Я снова вернулся в суровую действительность и отправился в подземный забой, не медля и не прекословя. Если каторжники и испытывают в остроге тоску, то только из-за мучительных угрызений совести. А мне лишь стыдно, что я испугался суровых последствий своего преступления и открыл всё беспощадным судьям. Что за наказание!
Ноябрь, 20
Удивительно, как я в этот день не умер! Как смог вынести всё, что обрушилось на меня так внезапно, весь тот ужас, который окончательно сломил меня… Но по порядку, обо всём в чёткой последовательности!
Утро. Хриплые, заспанные голоса арестантов будят меня. На этот раз пришлось обойтись без умывания: вода в вëдрах замёрзла. Дверь в казарму уже распахнута настежь, впуская морозный колючий ветер со двора, и на пороге стоит конвойный — как всегда бодрый и злой:
— Подъë-о-ом! Строй-ся!
Арестанты, получив кубики высохшего хлеба, выходят на перекличку. Я допиваю свой чай, обмакивая в него свою порцию хлеба, чтобы стал мягче. По пути из казармы мне попадается пёс-ключник, постоянно таскающий в зубах связку ключей. Это невероятно умный бело-бурый пёс, помогающий конвойным стеречь казармы и хранить ключи, а также сопровождающий нашу артель везде. Вот я встречаюсь с ним взглядом, а он так голодно-страдальчески глядит, будто его вторые сутки не кормили.
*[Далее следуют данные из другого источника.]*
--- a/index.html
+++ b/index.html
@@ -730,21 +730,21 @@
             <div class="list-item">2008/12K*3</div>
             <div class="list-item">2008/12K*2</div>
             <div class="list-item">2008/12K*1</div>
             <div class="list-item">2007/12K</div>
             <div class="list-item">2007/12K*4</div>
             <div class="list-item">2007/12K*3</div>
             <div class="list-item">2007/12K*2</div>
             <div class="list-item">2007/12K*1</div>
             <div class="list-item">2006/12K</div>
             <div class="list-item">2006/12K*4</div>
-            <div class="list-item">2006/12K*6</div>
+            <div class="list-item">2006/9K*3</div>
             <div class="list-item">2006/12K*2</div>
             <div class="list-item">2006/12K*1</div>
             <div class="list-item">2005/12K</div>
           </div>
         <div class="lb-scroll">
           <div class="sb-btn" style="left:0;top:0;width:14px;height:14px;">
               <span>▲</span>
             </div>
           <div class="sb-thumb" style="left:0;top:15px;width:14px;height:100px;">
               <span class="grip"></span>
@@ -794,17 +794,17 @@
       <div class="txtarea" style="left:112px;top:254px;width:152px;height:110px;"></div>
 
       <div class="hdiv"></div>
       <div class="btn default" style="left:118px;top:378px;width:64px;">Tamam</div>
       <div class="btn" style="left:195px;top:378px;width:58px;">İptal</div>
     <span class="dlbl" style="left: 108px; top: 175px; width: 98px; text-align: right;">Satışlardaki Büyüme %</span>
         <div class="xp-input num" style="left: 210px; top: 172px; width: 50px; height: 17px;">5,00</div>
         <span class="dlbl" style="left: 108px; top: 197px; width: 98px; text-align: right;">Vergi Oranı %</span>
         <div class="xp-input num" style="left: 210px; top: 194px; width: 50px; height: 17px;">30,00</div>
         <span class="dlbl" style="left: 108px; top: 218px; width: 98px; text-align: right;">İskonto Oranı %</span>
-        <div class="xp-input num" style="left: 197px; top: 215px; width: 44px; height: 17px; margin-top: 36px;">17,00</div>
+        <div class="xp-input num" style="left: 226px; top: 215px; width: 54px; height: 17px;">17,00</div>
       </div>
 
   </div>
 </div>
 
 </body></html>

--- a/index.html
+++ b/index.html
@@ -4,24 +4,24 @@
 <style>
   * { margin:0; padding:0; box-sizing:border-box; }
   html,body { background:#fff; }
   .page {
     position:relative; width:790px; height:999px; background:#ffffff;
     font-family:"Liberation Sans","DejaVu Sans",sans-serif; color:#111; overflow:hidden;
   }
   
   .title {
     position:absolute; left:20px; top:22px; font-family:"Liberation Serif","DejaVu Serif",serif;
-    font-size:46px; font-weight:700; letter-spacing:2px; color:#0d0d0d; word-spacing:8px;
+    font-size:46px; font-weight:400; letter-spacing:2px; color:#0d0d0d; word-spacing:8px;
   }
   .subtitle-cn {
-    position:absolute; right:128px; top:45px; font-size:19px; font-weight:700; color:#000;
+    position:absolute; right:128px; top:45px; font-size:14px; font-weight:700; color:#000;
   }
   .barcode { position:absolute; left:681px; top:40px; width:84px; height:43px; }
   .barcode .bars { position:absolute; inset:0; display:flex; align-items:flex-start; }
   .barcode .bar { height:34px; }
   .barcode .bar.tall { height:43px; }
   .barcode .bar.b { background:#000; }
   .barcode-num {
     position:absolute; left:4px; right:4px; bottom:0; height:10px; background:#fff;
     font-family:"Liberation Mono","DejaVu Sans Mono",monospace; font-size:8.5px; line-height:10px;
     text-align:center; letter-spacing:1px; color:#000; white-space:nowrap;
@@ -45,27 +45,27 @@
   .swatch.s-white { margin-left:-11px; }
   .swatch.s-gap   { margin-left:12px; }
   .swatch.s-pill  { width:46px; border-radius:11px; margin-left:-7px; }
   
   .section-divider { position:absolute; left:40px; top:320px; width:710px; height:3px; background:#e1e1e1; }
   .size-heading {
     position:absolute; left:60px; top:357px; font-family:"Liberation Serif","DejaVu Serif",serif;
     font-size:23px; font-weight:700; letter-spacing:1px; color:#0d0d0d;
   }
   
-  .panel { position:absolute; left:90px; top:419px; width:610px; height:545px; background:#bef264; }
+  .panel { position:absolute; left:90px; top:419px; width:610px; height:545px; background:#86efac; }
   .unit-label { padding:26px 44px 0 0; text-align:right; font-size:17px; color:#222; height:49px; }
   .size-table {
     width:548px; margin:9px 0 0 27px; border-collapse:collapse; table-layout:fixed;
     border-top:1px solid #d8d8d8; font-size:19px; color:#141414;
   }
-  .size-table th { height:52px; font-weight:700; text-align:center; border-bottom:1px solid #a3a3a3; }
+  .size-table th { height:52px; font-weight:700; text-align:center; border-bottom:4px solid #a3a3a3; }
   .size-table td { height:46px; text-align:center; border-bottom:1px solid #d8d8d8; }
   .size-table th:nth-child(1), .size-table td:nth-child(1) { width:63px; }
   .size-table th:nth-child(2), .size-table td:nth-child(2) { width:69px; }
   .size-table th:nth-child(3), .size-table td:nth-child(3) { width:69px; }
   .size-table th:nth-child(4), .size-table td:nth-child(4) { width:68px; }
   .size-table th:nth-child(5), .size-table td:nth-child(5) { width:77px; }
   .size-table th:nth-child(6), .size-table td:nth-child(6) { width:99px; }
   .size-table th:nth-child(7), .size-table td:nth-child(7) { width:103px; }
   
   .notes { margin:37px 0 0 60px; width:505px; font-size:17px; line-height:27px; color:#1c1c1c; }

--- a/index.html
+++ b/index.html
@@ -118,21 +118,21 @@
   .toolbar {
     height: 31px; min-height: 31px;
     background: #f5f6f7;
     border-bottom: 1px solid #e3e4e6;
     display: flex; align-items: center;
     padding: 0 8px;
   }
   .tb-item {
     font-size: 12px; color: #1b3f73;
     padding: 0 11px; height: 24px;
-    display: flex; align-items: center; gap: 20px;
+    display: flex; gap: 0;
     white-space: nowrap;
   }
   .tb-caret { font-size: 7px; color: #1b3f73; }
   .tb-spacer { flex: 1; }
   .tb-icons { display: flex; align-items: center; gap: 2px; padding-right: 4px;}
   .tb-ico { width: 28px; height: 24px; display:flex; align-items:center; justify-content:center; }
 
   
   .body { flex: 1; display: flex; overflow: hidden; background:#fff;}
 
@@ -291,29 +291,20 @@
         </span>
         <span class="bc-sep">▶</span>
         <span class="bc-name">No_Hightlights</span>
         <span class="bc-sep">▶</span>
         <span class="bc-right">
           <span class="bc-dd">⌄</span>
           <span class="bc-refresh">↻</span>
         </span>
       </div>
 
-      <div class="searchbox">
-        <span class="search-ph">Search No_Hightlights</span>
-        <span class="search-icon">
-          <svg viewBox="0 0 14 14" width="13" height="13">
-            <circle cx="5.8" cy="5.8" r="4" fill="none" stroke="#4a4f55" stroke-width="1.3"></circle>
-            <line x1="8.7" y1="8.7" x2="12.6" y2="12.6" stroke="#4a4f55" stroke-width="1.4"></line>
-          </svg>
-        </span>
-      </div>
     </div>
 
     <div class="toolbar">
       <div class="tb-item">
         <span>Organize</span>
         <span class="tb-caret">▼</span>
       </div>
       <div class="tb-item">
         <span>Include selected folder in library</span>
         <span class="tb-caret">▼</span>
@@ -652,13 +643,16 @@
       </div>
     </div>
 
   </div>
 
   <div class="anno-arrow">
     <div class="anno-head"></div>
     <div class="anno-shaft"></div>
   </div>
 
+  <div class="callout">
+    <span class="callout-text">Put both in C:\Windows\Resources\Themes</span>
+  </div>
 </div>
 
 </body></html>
Мне невольно хочется накормить его, и я подаю ему свой хлеб, размякший от чая. Пёс сразу ключи на пол кладёт и принимает у меня из рук угощение. Пока он с жадностью пережёвывает хлеб, я смотрю на связку ключей, и мысль о побеге вдруг представляется мне так живо, так ясно… Стоит только стащить ключи, и мне на свободу откроются все двери. Уже быстро и незаметно протягиваю к связке руку, но пёс успевает повернуться в мою сторону, щёлкнуть зубами и зарычать. Я испуганно отдёргиваю руку и взволнованно шепчу:
— Я понимаю тебя, пёсик, ты выполняешь свой собачий долг — охраняешь важнейшую вещь в казарме… Но если б ты знал, как тоскливо мне гнить здесь!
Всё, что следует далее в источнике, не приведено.